It's easy to apply for Universal Credit. 

If you are receiving any of the benefits or tax credits that Universal Credit is replacing, you do not need to apply for Universal Credit unless: 

  • your circumstances change, or 
  • you need to make a new claim for benefits (for example you need to start to claim help with housing costs), or   
  • you get a letter called a ‘Migration Notice’ telling you that you must claim Universal Credit 

If you live with your partner, you will both need to apply for Universal Credit. 

To find out how to apply for Universal Credit, we have created a straightforward step-by-step digital guide to take you through the application process. 

Find out more →

How Universal Credit is paid to you

Universal Credit is usually paid every month into your bank or building society account.  The date that you get your first payment will be the date that you are paid every month (unless it is a weekend).   

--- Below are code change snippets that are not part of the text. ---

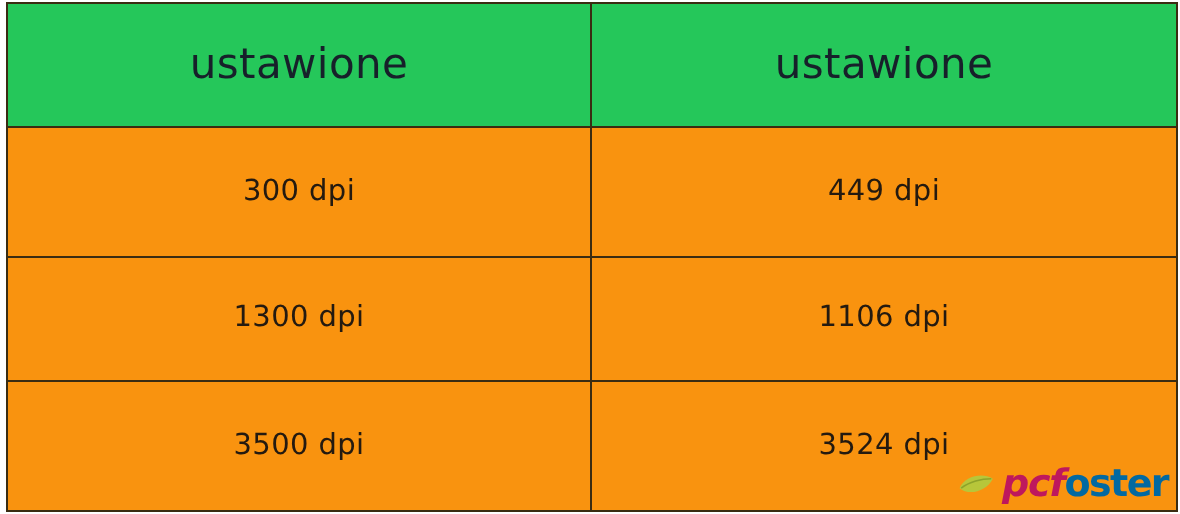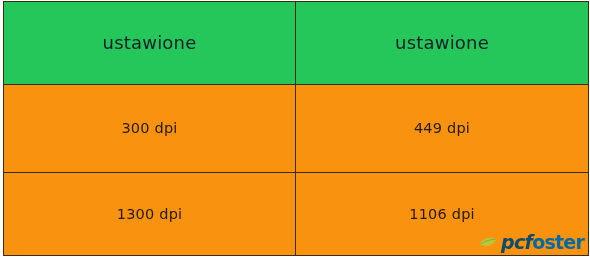"ustawione" .head-row td { font-size: 18px -> 21px }
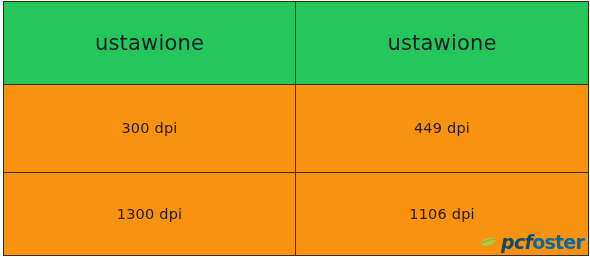"3500 dpi" tr.data-row { html: none -> <tr> <td> <span>3500 dpi</span> </td> <td> <span>3524 dpi</span> </td> </tr> }
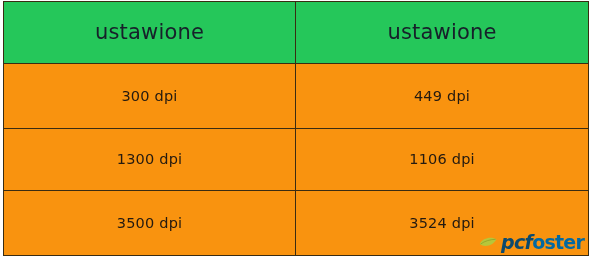"pcf" .logo-pcf { color: #0c4a6e -> #be185d }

Your payment might include money for your rent or other housing costs which you will need to pay to your landlord. 

If you find it difficult to manage your money with a monthly payment, you can ask for your Universal Credit to be paid more often, for example twice a month, or 4 times a month.  You can also ask for your rent or housing costs to be paid direct to your landlord. 

If you need money while you are waiting for your first Universal Credit payment, you can ask for an advance payment.  If you get an advance payment, the money will be taken off your Universal Credit payments. 

You might have money taken off your Universal Credit payment if you have a paid job, or you get money from some other benefits or a pension.   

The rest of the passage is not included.